The researchers recorded reproductive output, in terms of number of chicks raised, over each woodpecker’s entire life. They also monitored the group composition, social standing and territory quality for each bird, and took samples for DNA analysis in order to link parents and their offspring.

The study revealed that males co-breeding in duos and trios produced 1.5 times more chicks than single males in monogamous pairs. In addition, co-breeding males had a longer reproductive life, spending two to three additional years as breeders, which may explain their greater lifetime reproductive success.

In the past, researchers have explained the woodpeckers’ polygamous cooperative breeding system by saying that even if a male lost out to his brother (with whom he shares 50 percent of his genes), helping to raise his brother’s offspring successfully would still ensure that some of the loser male’s genes would pass to the next generation. 

Another explanation focused on the fact that woodpeckers need teamwork in order to defend a territory. The territory is defined by the presence of a granary tree – a dead or living tree in which the woodpeckers chisel holes just big enough to hide an acorn. 

This store can sometimes be plugged with tens of thousands of acorns that ensure food during harsh winters. Having to share breeding opportunities with your brothers may be a trade off for accessing increased numbers in order to defend a territory.

“We thought acorn woodpeckers lost out on fitness by breeding cooperatively, but we show that breeding in these larger cooperative groups is actually better than breeding in pairs,” explained Barve. “This is something that hasn’t been shown before because it’s so hard to get strong enough long-term data to really study it. In that sense, our findings also highlight the value of long-term research in animal behavior.”

By contrast, the lifetime breeding success of female woodpecker duos and single-breeders was not significantly different. Duos did not appear to benefit from the co-breeding system.
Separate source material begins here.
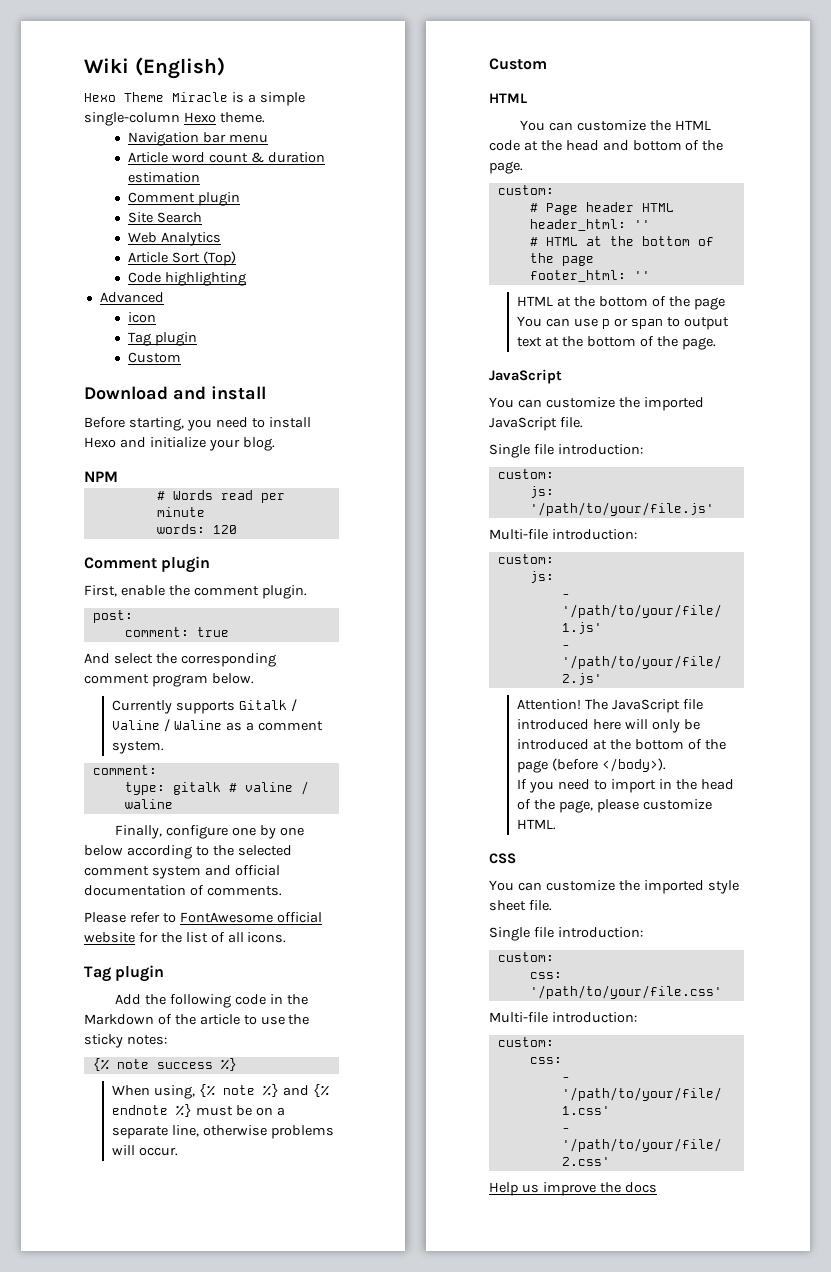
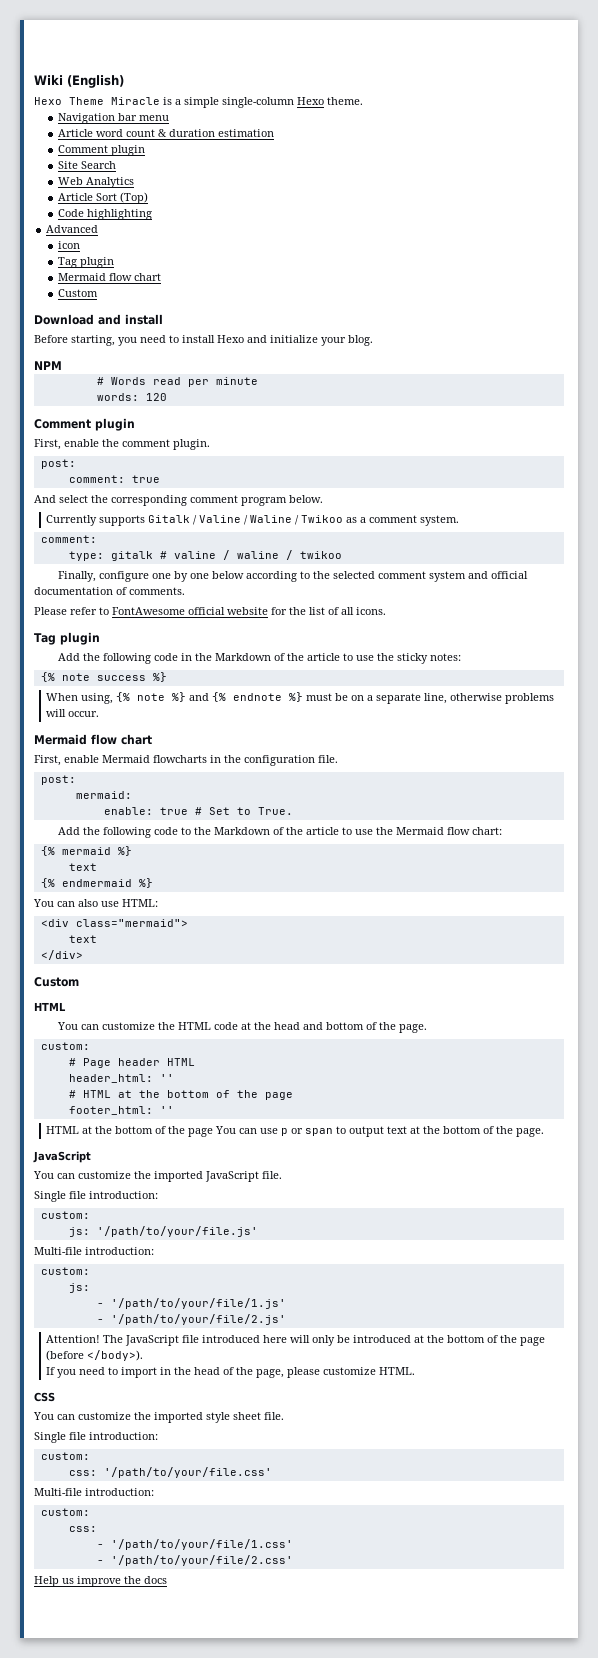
(198, 339) none -> [58,273,162,281] // Mermaid flow chart
(223, 725) none -> [295,515,344,525] / Twikoo
(173, 804) none -> [285,550,342,560] / twikoo
(179, 1151) none -> [34,734,152,745] [34,755,338,766] [40,775,76,785] [75,791,132,799] [103,807,293,815] [58,827,503,838] [40,846,132,856] [68,863,97,871] [40,878,153,888] [33,899,158,907] [40,919,188,927] [68,935,97,943] [40,950,83,960] // Mermaid flow chart // First, enable Mermaid flowcharts in the configuration file. // post: // mermaid: // enable: true # Set to True. // Add the following code to the Markdown of the article to use the Mermaid flow chart: // {% mermaid %} // text // {% endmermaid %} // You can also use HTML: // <div class="mermaid"> // text // </div>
In fact, females that bred as trios produced 2.5 fewer chicks over a lifetime. 

“Acorn woodpeckers have some of the most complicated social systems of any organism,” said Barve. “And these findings help us understand how this social system might have evolved, while opening up the possibility that cooperative breeding behaviors may be more beneficial than previously thought in other species as well. It could even help explain why sociality evolves so commonly throughout the tree of life.”